Determine the most general Mobius transform that satisfies:
i) two fixed points z=0 and z=1;
ii) maps the unit circle $|z|=1$ and the bisector of first and third quarter to lines.
My guess is: $$\frac{cz(1 \pm \frac{1}{\sqrt{2}}(1+i))}{cz \pm \frac{c}{\sqrt{2}}(1+i)}$$ where $c \in \mathbb{C}$
May you tell me if it's correct?
edit: In the (ii) i want to say that the Mobius $$\frac{az+b}{cz+d}$$ transformations takes the points of the complex plane $|z|=1$ and $z(t) = t e^{i \frac{\pi}{4}}$ in lines (so I infer that the point $-\frac{d}{c}$ is one of the two points of intersection between $|z|=1$ and $z(t) = t$.

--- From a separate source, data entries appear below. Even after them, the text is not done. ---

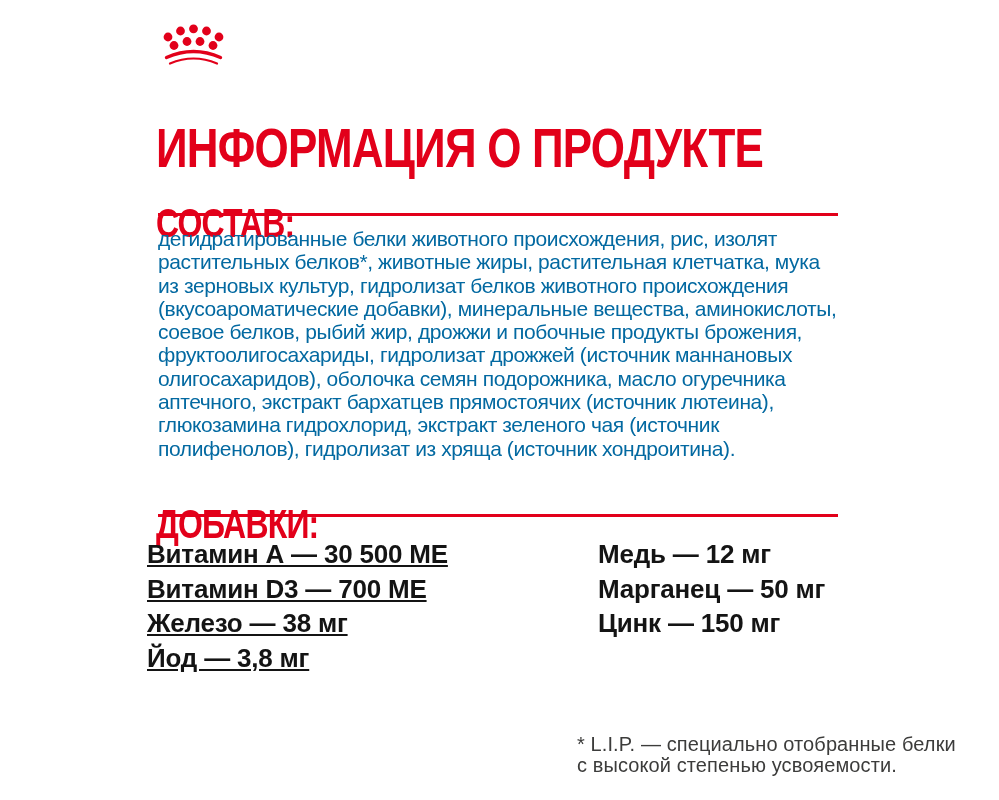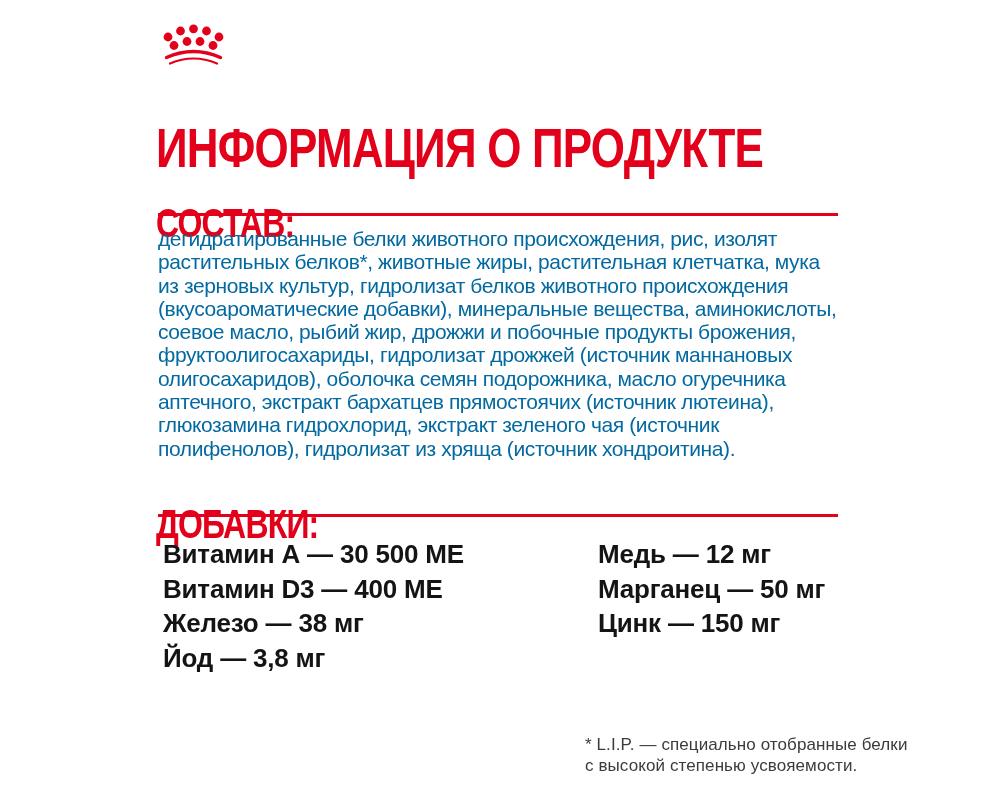--- a/index.html
+++ b/index.html
@@ -129,7 +129,7 @@
     <div class="line">растительных белков*, животные жиры, растительная клетчатка, мука</div>
     <div class="line">из зерновых культур, гидролизат белков животного происхождения</div>
     <div class="line">(вкусоароматические добавки), минеральные вещества, аминокислоты,</div>
-    <div class="line">соевое масло, рыбий жир, дрожжи и побочные продукты брожения,</div>
+    <div class="line">соевое белков, рыбий жир, дрожжи и побочные продукты брожения,</div>
     <div class="line">фруктоолигосахариды, гидролизат дрожжей (источник маннановых</div>
     <div class="line">олигосахаридов), оболочка семян подорожника, масло огуречника</div>
     <div class="line">аптечного, экстракт бархатцев прямостоячих (источник лютеина),</div>

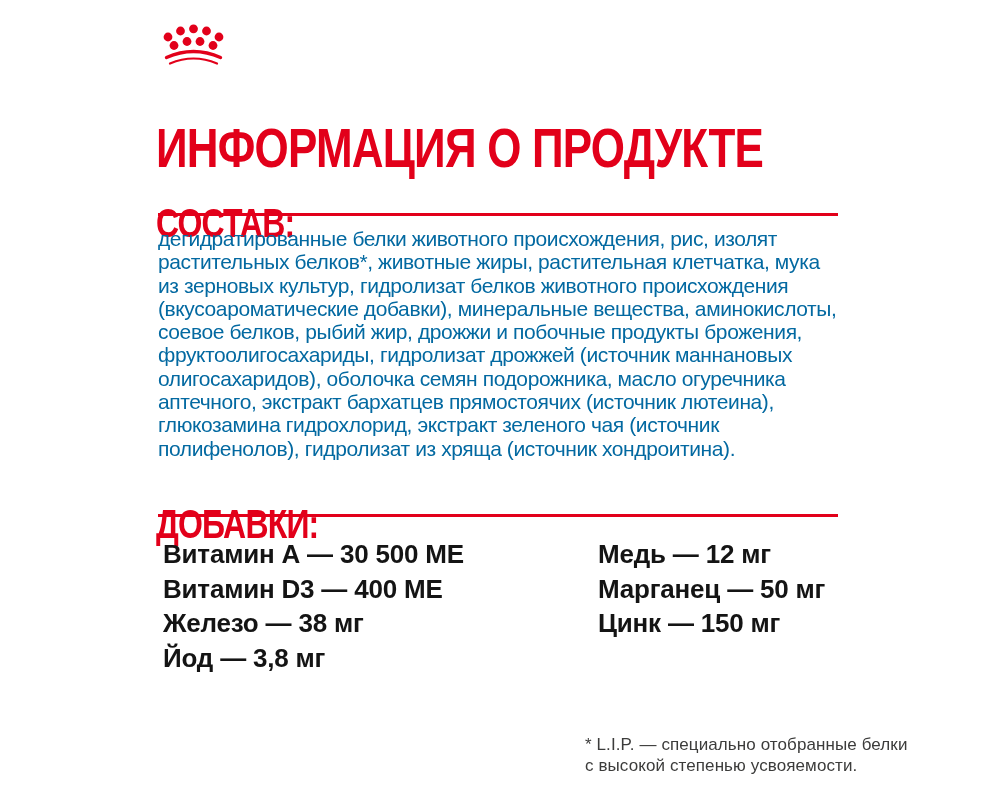--- a/index.html
+++ b/index.html
@@ -82,7 +82,7 @@
     line-height: 34.5px;
     letter-spacing: -0.2px;
   }
-  .additives-col.left  { left: 163px; }
+  .additives-col.left  { left: 147px; text-decoration: underline; }
   .additives-col.right { left: 598px; }
   .additives-col .line { white-space: nowrap; }
   

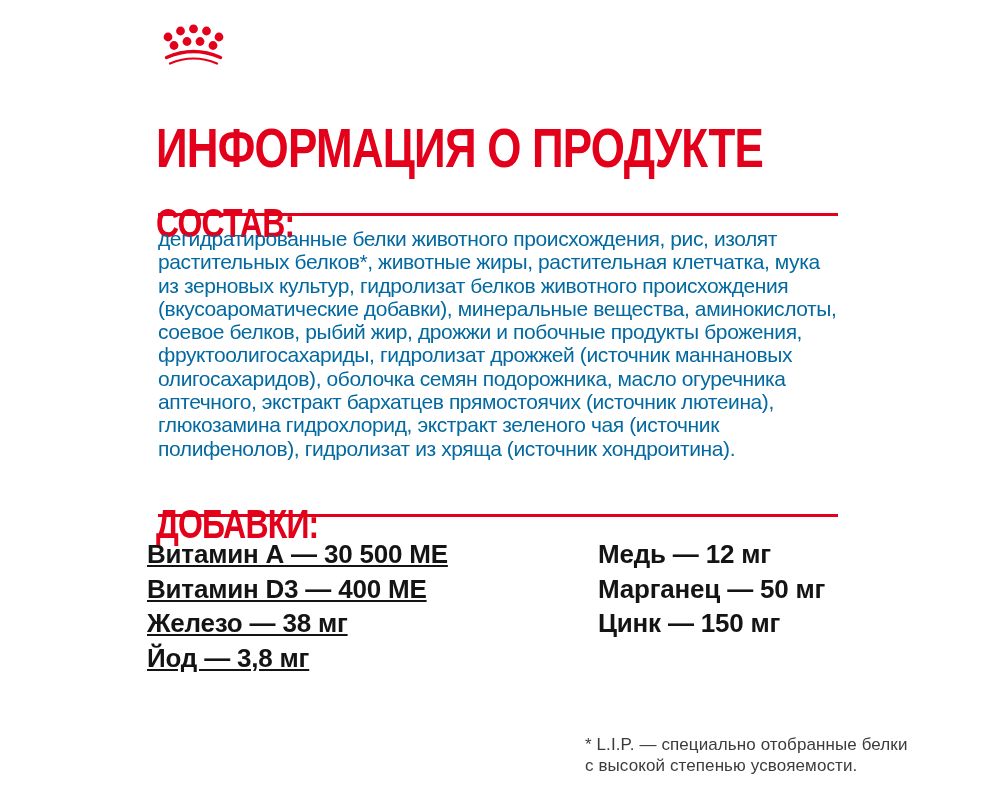--- a/index.html
+++ b/index.html
@@ -142,7 +142,7 @@
 
   <div class="additives-col left">
     <div class="line">Витамин А — 30 500 МЕ</div>
-    <div class="line">Витамин D3 — 400 МЕ</div>
+    <div class="line">Витамин D3 — 700 МЕ</div>
     <div class="line">Железо — 38 мг</div>
     <div class="line">Йод — 3,8 мг</div>
   </div>

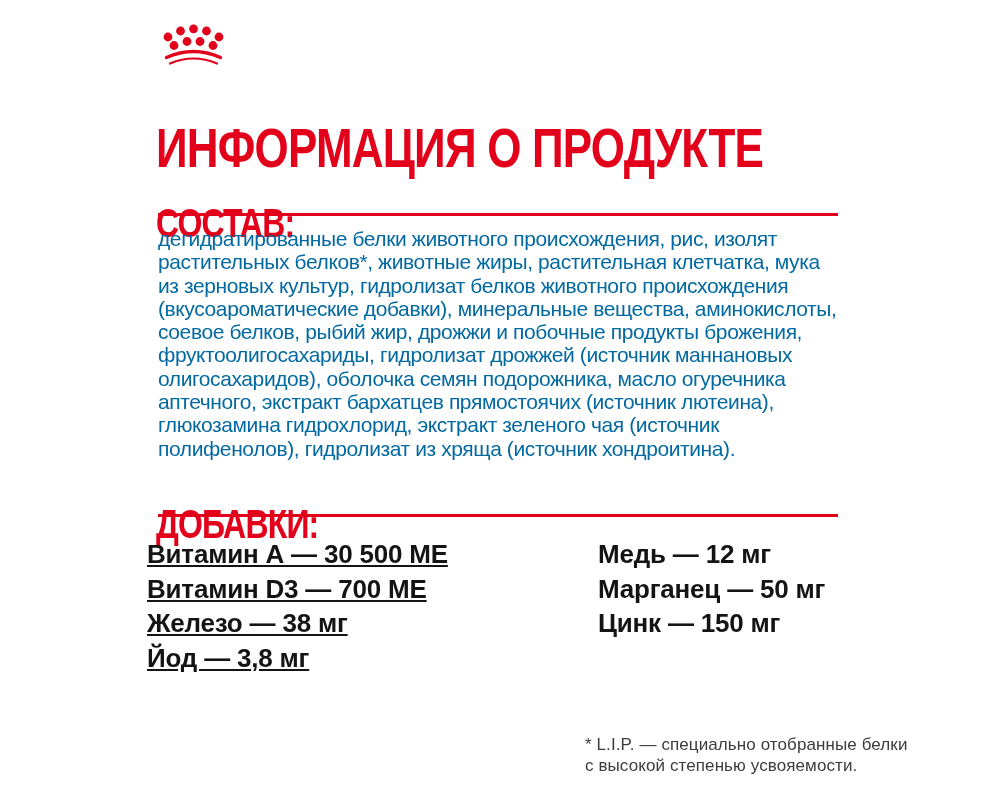--- a/index.html
+++ b/index.html
@@ -91,10 +91,9 @@
     left: 577px;
     top: 734px;
     color: #3c3c3b;
-    font-size: 17px;
+    font-size: 20px;
     line-height: 21px;
     letter-spacing: 0.1px;
-    margin-left: 8px;
   }
   .footnote .line { white-space: nowrap; }
 </style>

In order to satisfy condition (i) we can write the transformation as $$w=\frac{az}{z+a-1}$$ for some $a\in\mathbb{C}$
We can rearrange and write this as $$z=\frac{w-aw}{w-a}$$
In order to apply the conditions in (ii), we can set $w=u+iv$ and $a=p+iq$
Firstly, the locus $|z|=1$ becomes $|w-aw|=|w-a|$ which is equivalent to $$(u(1-p)+qv)^2+(v(1-p)-qu)^2=(u-p)^2+(v-q)^2$$
For this to represent a line, we require the coefficients of $u^2$ and $v^2$ to be zero, each of which give the relation $$(1-p)^2+q^2=1$$
In addition the coefficient of $uv$ is identically zero.
Secondly, we require the image of the locus $Re(z)=Im(z)$ also to be a line, and after a few lines of algebra, we get $$q=p-1$$
So the possible values of $a$ are $$1\pm\frac{1}{\sqrt{2}}(1+i)$$